After locating the line that contains "- Tevens heeft" in the data below, set down exactly that line and each one after it through the line that contains "- OMSCHRIJVING: Jelle", and nothing more.

(Records drawn from a dataset)
***

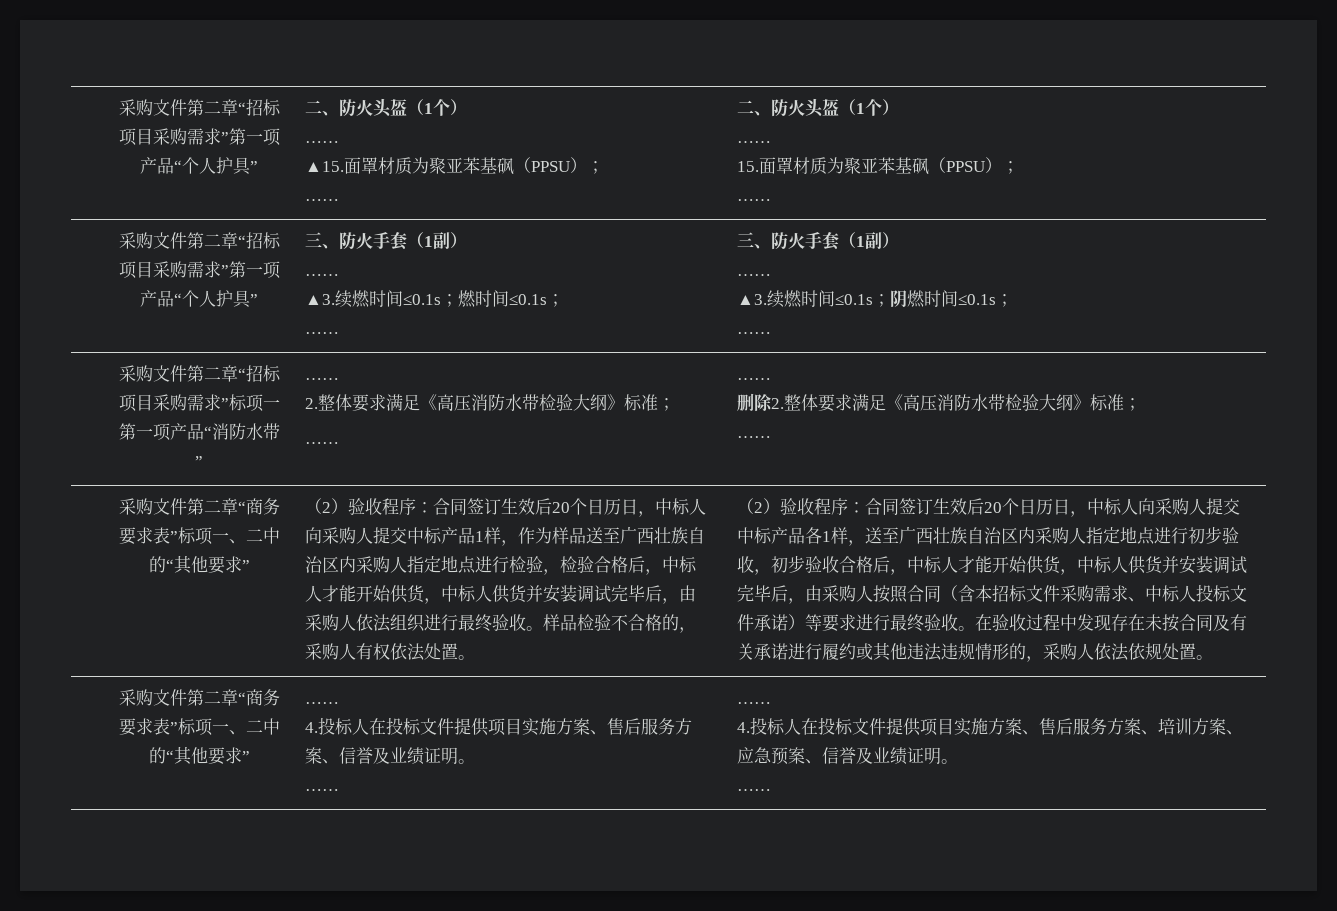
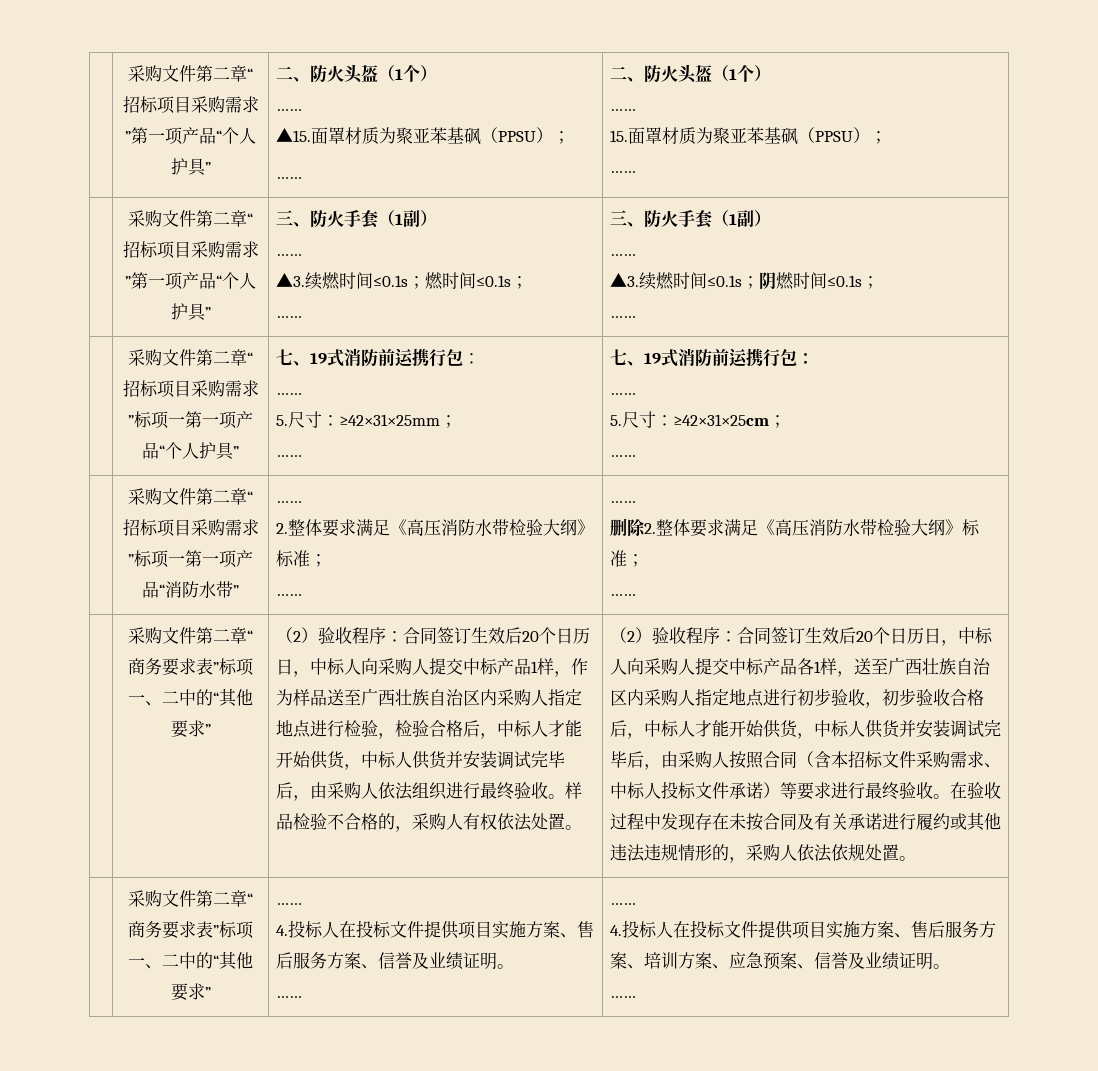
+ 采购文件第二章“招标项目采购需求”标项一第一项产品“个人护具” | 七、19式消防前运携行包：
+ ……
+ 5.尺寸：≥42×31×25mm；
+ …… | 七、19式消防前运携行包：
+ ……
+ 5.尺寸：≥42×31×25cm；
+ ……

***

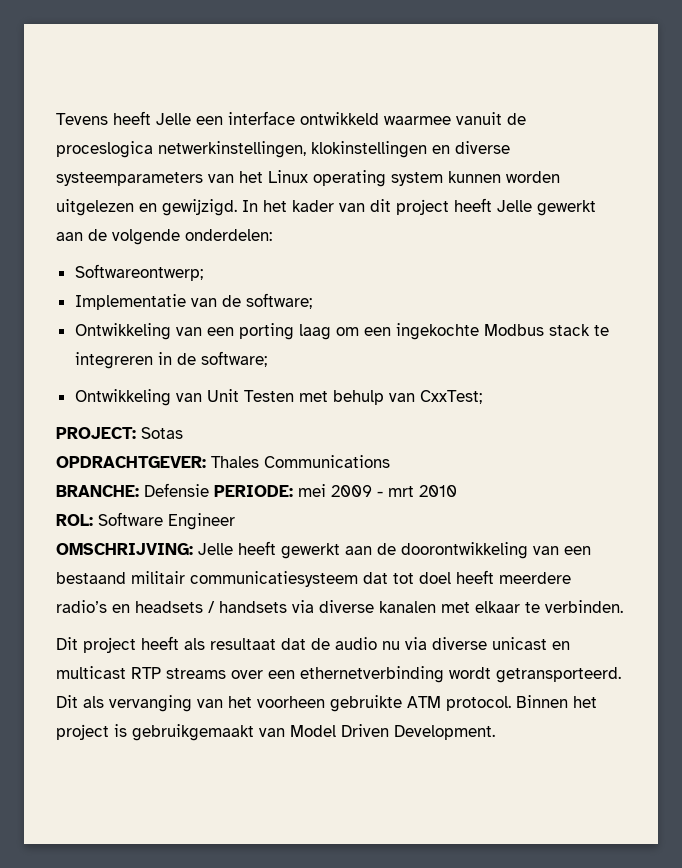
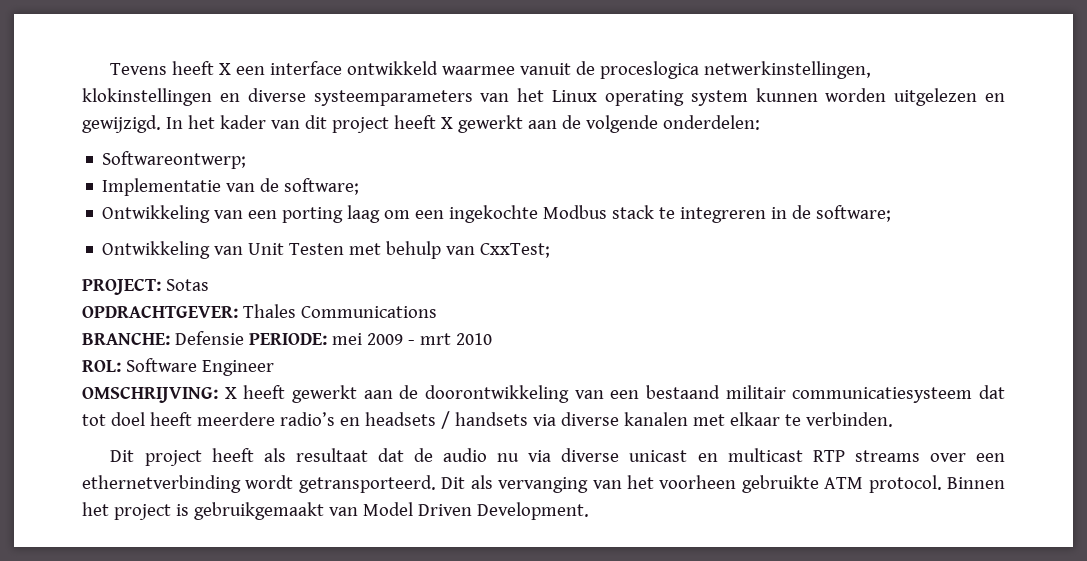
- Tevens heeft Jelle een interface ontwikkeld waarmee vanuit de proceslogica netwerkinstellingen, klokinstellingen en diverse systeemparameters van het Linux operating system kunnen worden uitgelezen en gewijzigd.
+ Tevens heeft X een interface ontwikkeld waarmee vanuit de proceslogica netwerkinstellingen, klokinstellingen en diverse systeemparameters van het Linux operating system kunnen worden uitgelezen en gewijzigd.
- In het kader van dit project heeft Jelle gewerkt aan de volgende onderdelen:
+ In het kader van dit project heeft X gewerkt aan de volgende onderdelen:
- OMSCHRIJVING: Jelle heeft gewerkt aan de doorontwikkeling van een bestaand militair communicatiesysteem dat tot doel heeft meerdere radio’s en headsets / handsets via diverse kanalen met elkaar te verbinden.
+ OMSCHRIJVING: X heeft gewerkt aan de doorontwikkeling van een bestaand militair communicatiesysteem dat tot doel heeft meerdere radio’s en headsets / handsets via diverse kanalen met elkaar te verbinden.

***

● Response box
- Tevens heeft Jelle een interface ontwikkeld waarmee vanuit de proceslogica netwerkinstellingen, klokinstellingen en diverse systeemparameters van het Linux operating system kunnen worden uitgelezen en gewijzigd.
+ Tevens heeft X een interface ontwikkeld waarmee vanuit de proceslogica netwerkinstellingen, klokinstellingen en diverse systeemparameters van het Linux operating system kunnen worden uitgelezen en gewijzigd.
- In het kader van dit project heeft Jelle gewerkt aan de volgende onderdelen:
+ In het kader van dit project heeft X gewerkt aan de volgende onderdelen:
- OMSCHRIJVING: Jelle heeft gewerkt aan de doorontwikkeling van een bestaand militair communicatiesysteem dat tot doel heeft meerdere radio’s en headsets / handsets via diverse kanalen met elkaar te verbinden.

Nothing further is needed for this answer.